**Dataset excerpts:**
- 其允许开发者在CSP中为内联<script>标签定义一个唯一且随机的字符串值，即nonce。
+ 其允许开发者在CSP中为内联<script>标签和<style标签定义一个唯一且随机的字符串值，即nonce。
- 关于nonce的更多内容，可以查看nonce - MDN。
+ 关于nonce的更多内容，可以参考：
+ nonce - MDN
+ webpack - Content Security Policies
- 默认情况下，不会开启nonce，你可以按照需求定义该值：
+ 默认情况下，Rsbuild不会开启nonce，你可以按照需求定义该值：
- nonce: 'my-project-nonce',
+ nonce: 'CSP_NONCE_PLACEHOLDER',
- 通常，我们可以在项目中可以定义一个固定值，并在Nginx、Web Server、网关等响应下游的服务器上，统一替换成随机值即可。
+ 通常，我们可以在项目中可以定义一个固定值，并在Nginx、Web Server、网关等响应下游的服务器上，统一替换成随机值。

...

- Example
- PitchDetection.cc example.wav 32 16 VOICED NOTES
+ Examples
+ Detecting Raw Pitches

**Your instructions:**
Look through the listing above and copy each line with the word "即nonce" in it.

**Solution for this problem:**
- 其允许开发者在CSP中为内联<script>标签定义一个唯一且随机的字符串值，即nonce。
+ 其允许开发者在CSP中为内联<script>标签和<style标签定义一个唯一且随机的字符串值，即nonce。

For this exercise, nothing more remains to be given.